Ricorda Foschi che «15 anni fa il nostro sistema sanitario era invidiato da tutti, un gioiello considerato per efficienza al secondo posto in Europa dopo la Francia. Ma per mantenere un prestigio simile bisognava investire in quella direzione, non economizzare. È vero che in Italia abbiamo un’aspettativa di vita lunga, ma non possiamo essere al 23° posto in Europa per posti letti in rapporto ad abitanti: tre letti per 10 mila, mentre la Germania ne conta otto, una sproporzione incredibile. E questo è emerso nella crisi Covid, con l’Italia che è stata il Paese occidentale con mortalità più alta, 176 mila morti».

Troppo poche lauree

A creare una carenza di medici è lo sbarramento degli esami di ammissione ai corsi di laurea, che ora dovrebbero essere allentati. «Si tratta di un grave errore di programmazione» denuncia Foschi. «I dottori entrati in sanità dal 1975 al 1985 escono intorno al 2020-2025 e sono tanti. Dobbiamo sostituire migliaia di pensionamenti e dovevamo pensarci per tempo. Per costruire un medico ci vogliono 6 anni e altri 5 per uno specialista e quando un ministro dice che ha aumentato i posti il risultato lo vedremo dopo 10 anni».

Molti medici poi preferiscono lavorare all’estero perché in Italia, secondo Foschi, ci sono troppi meccanismi che li penalizzano: assicurazioni sempre più costose (basta un qualsiasi contenzioso, anche senza avere torto, e il premio assicurativo sale) e assurde incombenze burocratiche-amministrative che rubano tempo ai malati.

I soldi che mancano

«Noi chiediamo una revisione profonda dei parametri ospedalieri, con un aumento dei posti letto, ora 350 per 100 mila abitanti contro una media europea di 500; nelle terapie intensive andrebbero quantomeno raddoppiati» sollecita Cognetti, secondo il quale sono stati disastrosi i tagli alla sanità di tutti i precedenti governi: i cosiddetti piani di rientro, che hanno commissariato le Regioni che spendevano «troppo». «Non si può risparmiare sulla sanità. Abbiamo una spesa pubblica in questo settore rispetto al Pil di almeno 3-4 punti inferiore rispetto ad altri Paesi occidentali. È vero, è aumentata dal 2021 ma solo per il Covid, e nei prossimi tre anni, in accordo con il Documento di economia e finanza 2023-25, è destinata a scendere di nuovo».
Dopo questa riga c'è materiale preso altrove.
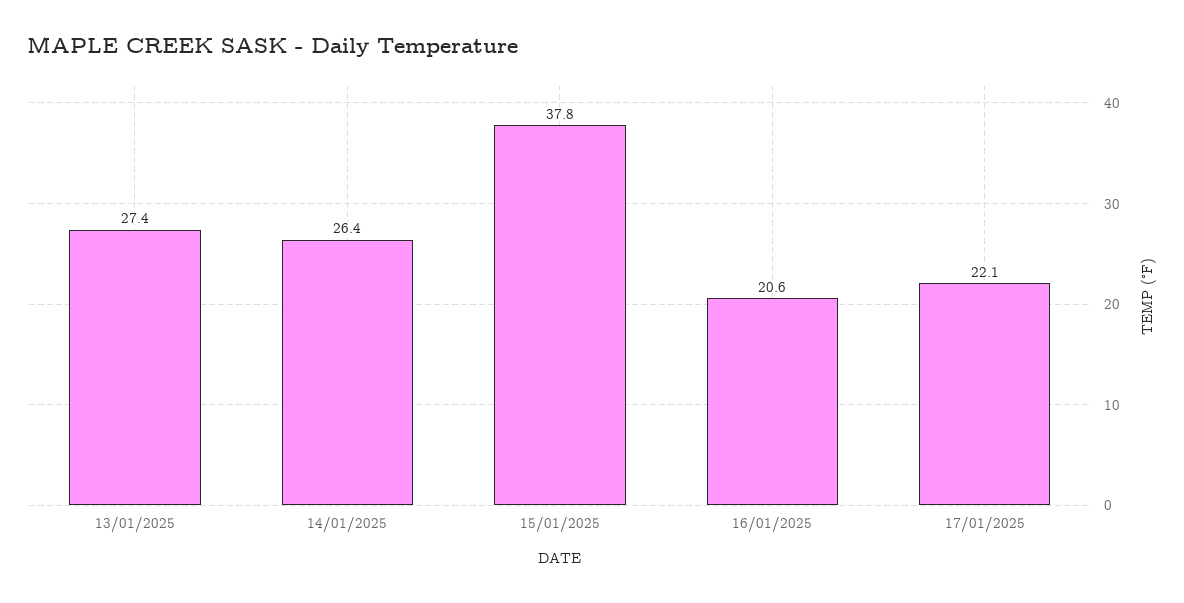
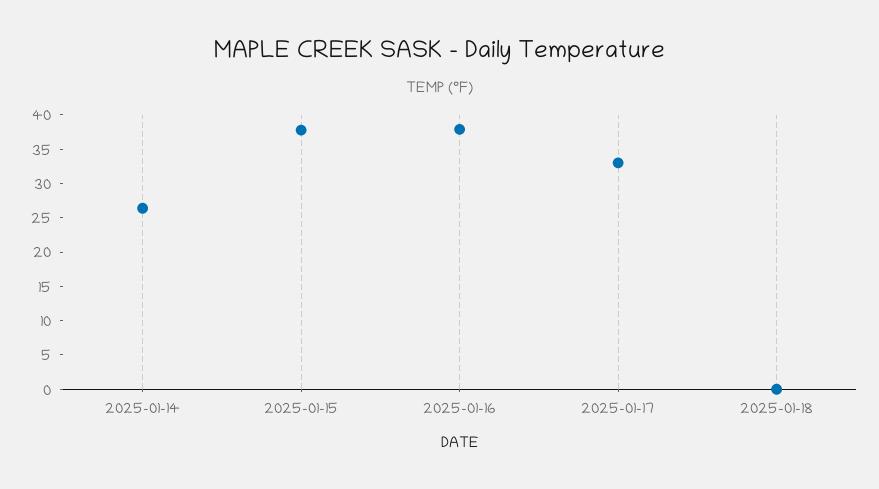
13/01/2025: 27.4 -> none
16/01/2025: 20.6 -> 37.5
17/01/2025: 22.1 -> 32.5
2025-01-18: none -> 0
Il grosso della spesa ospedaliera è costituita dagli stipendi, ma dal momento che questa voce non si può comprimere, per far quadrare il bilancio i direttori generali di queste strutture di assistenza riducono le spese su strumenti e mezzi, e scoraggiano il numero di prestazioni.

«Ma la spesa sanitaria non è un costo, è un investimento» taglia corto Mangiacavalli della Fnopi. Ci vogliono più soldi. E l’unica via per averli è far crescere il Paese più velocemente: al prossimo governo l’arduo compito di salvare il soldato Sanità.